Individuals or Businesses May Sue
Individuals, corporations, and other businesses, like partnerships and sole proprietorships, and can file suits and be sued in the small claims courts in Utah. If you're under 18 years old, your parent or legal guardian has to file the lawsuit for you (or "on your behalf"). If you're suing a business, you need to contact Utah's Department of Commerce to get the business's proper, legal name and the name of its registered agent (the person who accepts important documents on behalf the business).
In Utah, the most you can recover in small claims court is $7,500. If your claim is a little over $7,500, you may want to consider filing in small claims anyway and forget about recovering the full amount. It will be faster, easier, and less expensive than filing suit in another court. If your claim is a lot more than $7,500, you may want to talk to attorney to see what your chances are of recovering the full amount in another court.
Cases Suitable for Small Claims Court
Many different kinds of cases go to small claims court. Some of the most common involve:
- Goods or services sold
- Auto negligence
- Security deposit refunds
- Minor accidents
- Landlord/tenant disputes (but landlords can't file eviction actions in small claims court
- Car repair disputes
- Property damage
- Breach of contract
There are several things you can't sue for in small claims court, including claims against the state or a local government, divorce and child custody, and you can't use the court to have your legal name changed.
Statute of Limitations
This is how long you have to file a lawsuit after something happens. The time period is based upon the type of claim you have. For example, if you were injured in a car accident, you generally have four years from the date of the accident, or from the date that you "discovered" your injury, to file a "personal injury" lawsuit in Utah. The time periods can be shorter or longer, depending on your case. So, to be safe, you should file your lawsuit as soon as possible.
You file a small claims case by completing forms called a "Cover Sheet" and an "Affidavit." The Cover Sheet asks for information about you and the defendant (name, address, telephone number, etc.). In the Affidavit you state how much the defendant owes you and why. Samples of these forms and others are available online, but you can't use them to file your case. To file the case, you need to get the forms from the court clerk in your area.
An attorney can give you advice about your suit and what evidence you'll need to win your case. In most instances, you may ask the court to include your attorney's fees in the amount of the judgment if you win the case.
The court clerk may help you complete the Affidavit, like telling you whose name goes where and where you should sign. She can't, however, give you legal advice about your claim. The clerk will give you a copy of your completed Affidavit, which will show the date and time of your trial. It will also show a docket or case number that you can use to identify your case whenever you contact the clerk.
Sometimes a case is settled before the trial, such as when the defendant pays what it owes you, for example. If not, a trial will be held before a judge. Here, both you and the defendant, and your witnesses, will be sworn in. You'll tell your side of the story first, and the defendant will get a turn. You'll each have a chance to ask each other questions, as well as question any witnesses.

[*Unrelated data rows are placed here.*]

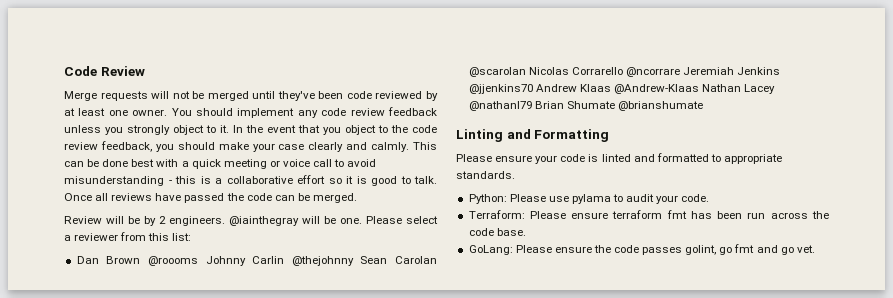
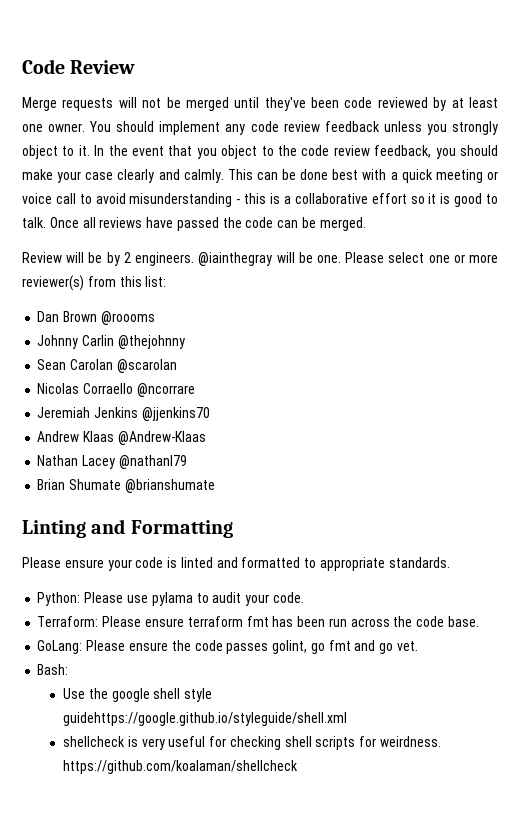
[64,233,119,241] a reviewer -> [428,254,499,263] [22,275,84,291] one or more reviewer(s)
(198, 261) none -> (155, 318) //
(354, 261) none -> (185, 342) //
[528,67,623,75] Nicolas Corrarello -> [37,383,134,394] // Nicolas Corraello
(680, 72) none -> (195, 390) //
(533, 89) none -> (210, 414) //
(699, 89) none -> (206, 438) //
(532, 106) none -> (187, 462) //
(815, 249) none -> [37,664,69,675] [62,688,213,702] [62,712,347,726] [62,736,441,750] [62,760,298,774] // Bash: // Use the google shell style guidehttps://google.github.io/styleguide/shell.xml // shellcheck is very useful for checking shell scripts for weirdness. https://github.com/koalaman/shellcheck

There are no jury trials in Utah's small claims courts.
The judgment is the decision given by the judge. Usually, the judge will make a decision immediately after the trial. Sometimes, he may need more time to think about the case. When this happens, you'll be notified by mail when the decision has been made.
If the judgment is in favor of the defendant, the case is over and you can't recover any money or damages. If the judgment is in your favor, it will state how much the defendant owes you, including interest and your court costs.
Small Claims Court Procedural Rules
Questions for Your Attorney
- I have a claim against a general contractor for $7,800. How much will you charge me to file suit against him outside of small claims court?
- I live in Colorado. I rented a condominium for a vacation in Utah, and the owner-landlord refuses to return my security deposit. What can I do? Do I have to go back to Utah to file a lawsuit in small claims court?
- If I hire you to go to small claims court, do I have to be there at trial, too?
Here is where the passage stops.